◆ Directions:
Two lines mark the range in the entries below: the one holding "width: 600px;" and the one holding "left: 8px; top: 6px;". Set down those two and all lines between them, exactly.
[Data records — start]
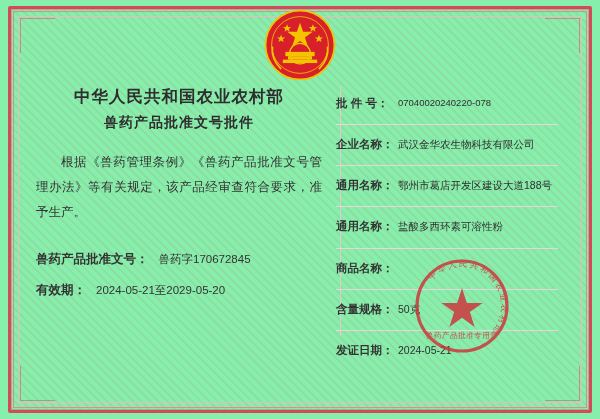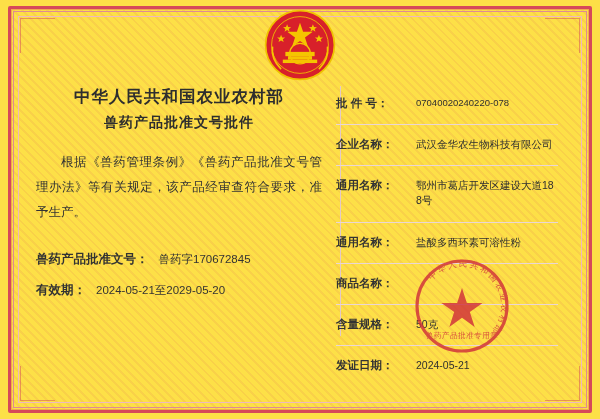--- a/index.html
+++ b/index.html
@@ -11,21 +11,21 @@
     height: 419px;
     background: #ffffff;
     font-family: "Liberation Sans", sans-serif;
     overflow: hidden;
   }
 
   .cert {
     position: relative;
     width: 600px;
     height: 419px;
-    background: #fde047;
+    background: #86efac;
     box-sizing: border-box;
     overflow: hidden;
   }
 
   
   .border-outer {
     position: absolute;
     left: 8px; top: 6px; right: 8px; bottom: 6px;
     border: 3px solid #d6495a;
     border-radius: 2px;
@@ -144,21 +144,20 @@
     white-space: nowrap;
     width: 62px;
     flex: 0 0 62px;
   }
   .r-value {
     font-size: 10.5px;
     color: #2f2f2f;
     line-height: 1.45;
     flex: 1 1 auto;
     word-break: break-all;
-    margin-left: 18px;
   }
   .r-value.small { font-size: 9.5px; }
 
   .r-sep {
     height: 1px;
     background: #ead6d6;
     margin: 0 0 12px 0;
   }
[Data records — finish]
◆ The answer:
     width: 600px;
     height: 419px;
-    background: #fde047;
+    background: #86efac;
     box-sizing: border-box;
     overflow: hidden;
   }
 
   
   .border-outer {
     position: absolute;
     left: 8px; top: 6px; right: 8px; bottom: 6px;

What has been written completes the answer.